Plan would tie the ceiling for reimbursements to the president’s salary, currently $400,000.

This story has been updated. 

Federal contractors would see sizable cuts in government reimbursements for employee salaries under draft legislation the White House plans to send Congress next week.

In a bid to “stop excessive payments to contractors,” the plan would expand across the government a small provision in last December’s National Defense Authorization Act and cap the reimbursement rate at the president’s salary (currently $400,000), according to Joe Jordan, administrator of the Office of Federal Procurement Policy, who made the announcement Thursday in a blog and spoke to reporters on a conference call.

“The proposal builds on previous administration proposals and language included in the president’s budget, and marks another important step in our ongoing effort to buy smarter and end wasteful, fiscally imprudent contract spending,” Jordan said.

The move would expand the cap’s coverage from just the top five highest-paid contractor employees to all employees, a change long sought by employee unions and some lawmakers.

Under a law that took effect in 1997, contractor executive salaries are reimbursed according to an industry-average formula set annually by the Office of Management and Budget -- currently $763,000 for contracts let in fiscal 2011. Contractor pay has grown by 300 percent in the past 15 years, outpacing inflation, Jordan said, noting that OMB in just a few weeks will be required to raise the cap to more than $950,000.

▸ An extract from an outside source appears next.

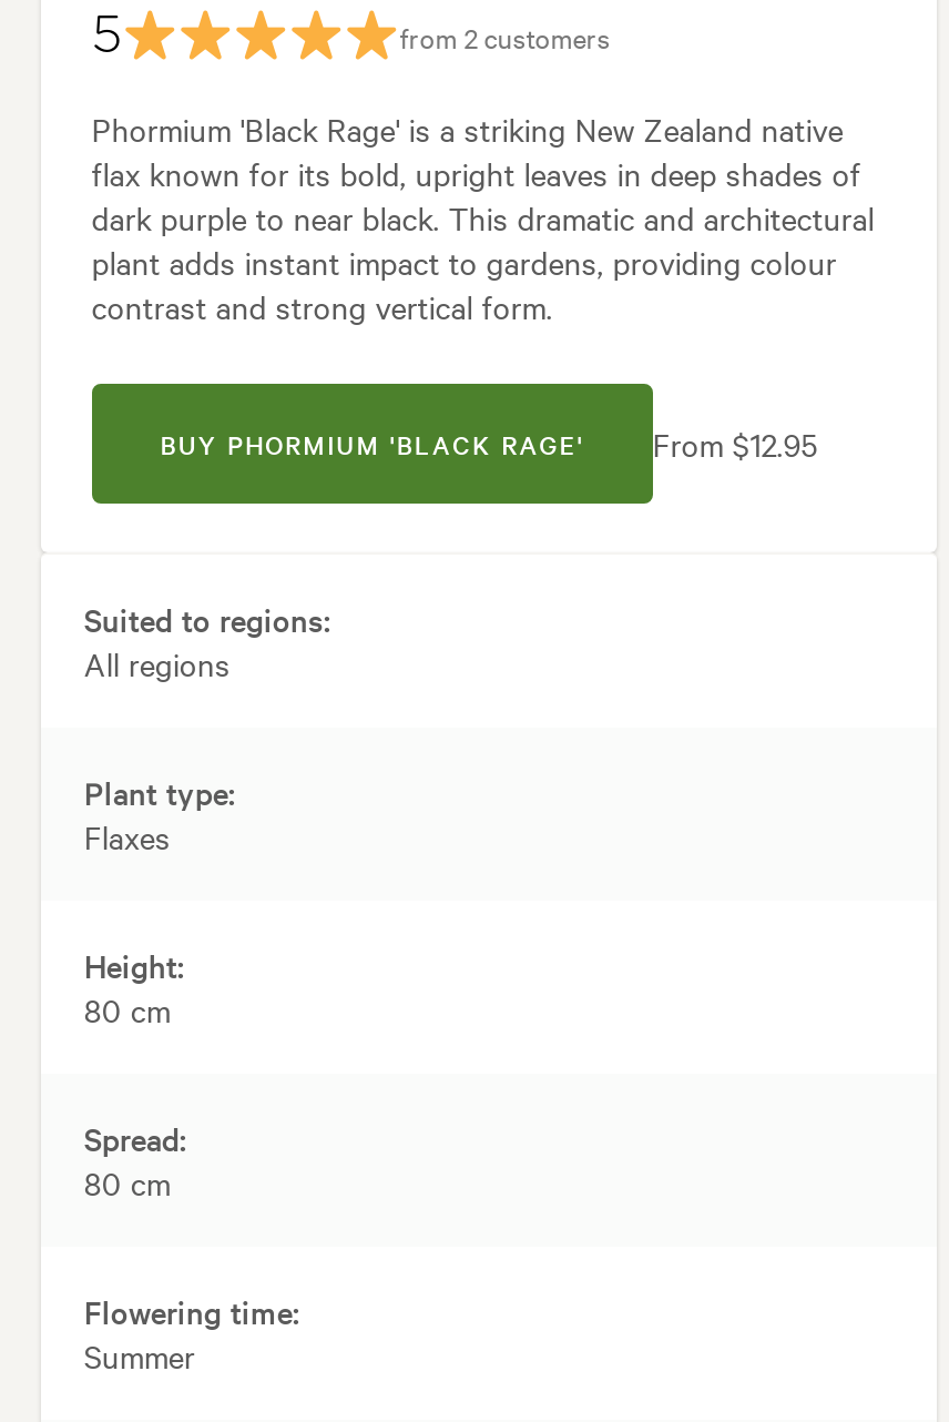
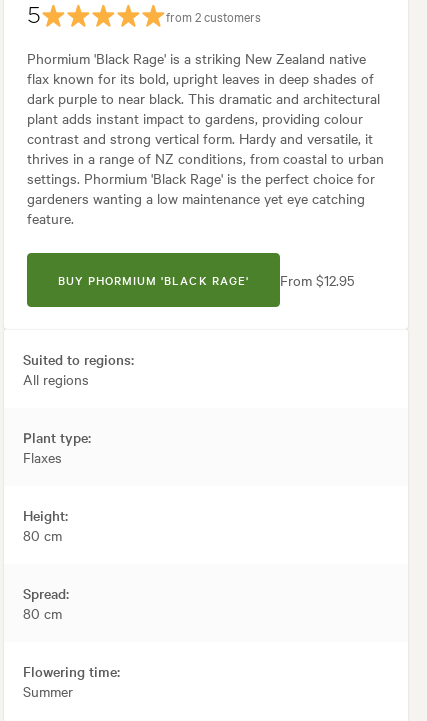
[92,283,553,327] contrast and strong vertical form. -> [27,128,384,228] contrast and strong vertical form. Hardy and versatile, it | thrives in a range of NZ conditions, from coastal to urban | settings. Phormium 'Black Rage' is the perfect choice for | gardeners wanting a low maintenance yet eye catching | feature.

“Taxpayers have been required, by law, to foot this unaffordable expense, despite the fact that this rapidly increasing cost has had little bearing on the value agencies receive under their government contracts,” he said.

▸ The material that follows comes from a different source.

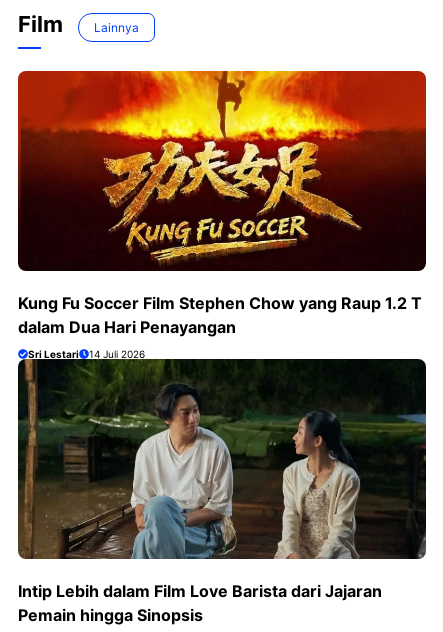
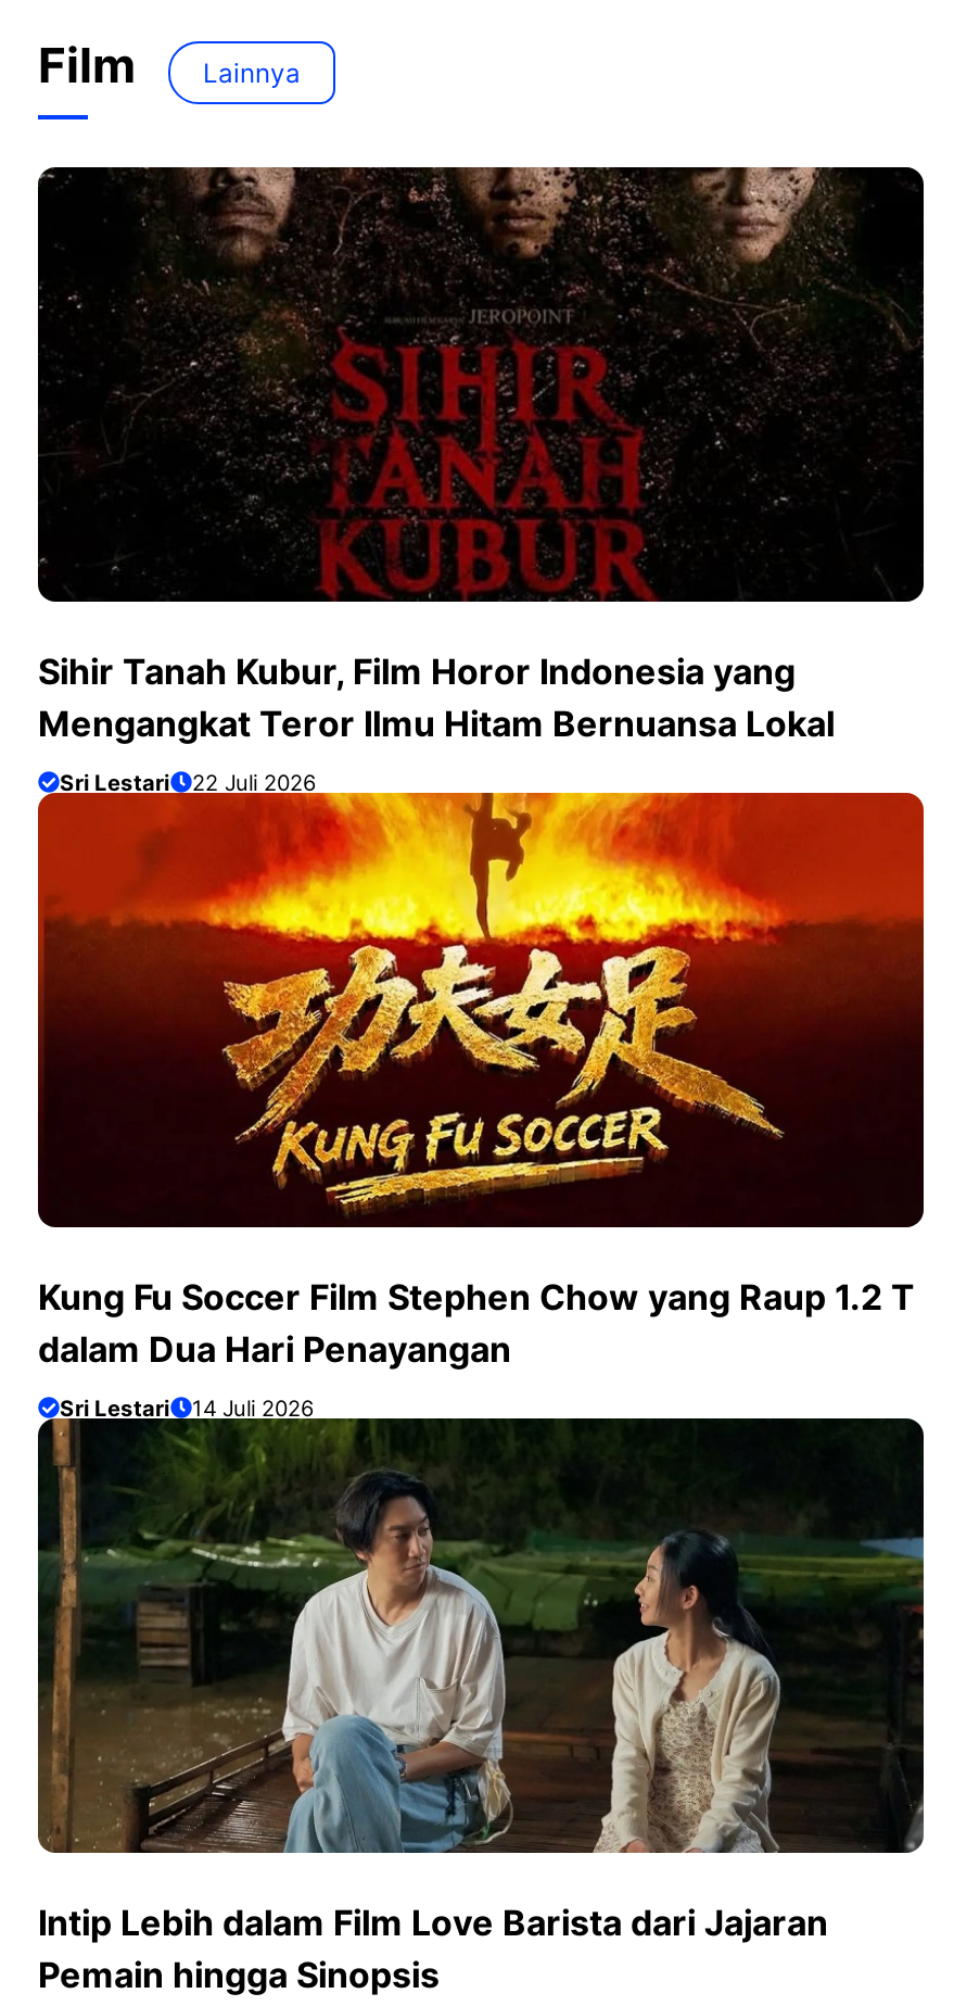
none -> [36,165,926,795] [image] | Sihir Tanah Kubur, Film Horor Indonesia yang | Mengangkat Teror Ilmu Hitam Bernuansa Lokal | Sri Lestari | 22 Juli 2026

Jordan stressed that nothing in the proposal prohibits companies from paying their executives as they please, it simply caps the amount taxpayers must cover under cost-plus contracts. Exceptions would be made if “an agency determines such additional payment is necessary to ensure it has access to the specialized skills required to support mission requirements, such as for certain key scientists or engineers,” Jordan said. Under the current system, the cost of reimbursing contractors for salaries “for agencies is just overhead, and they receive no benefit,” Jordan said.

The estimated savings -- which would apply to future contracts, not existing ones-- would be “hundreds of millions of dollars,” Jordan said, though he declined to be more specific. The plan would affect about one-third of the federal contracting pie, and the number of executives affected would be “in the thousands,” he added, particularly in contracts for “first of a kind, one of a kind purchases” which is common in the Defense Department.

Casting the draft bill as part of President Obama’s Campaign to Cut Waste, Jordan said agencies should be able to “take these savings and put them into mission-critical work.”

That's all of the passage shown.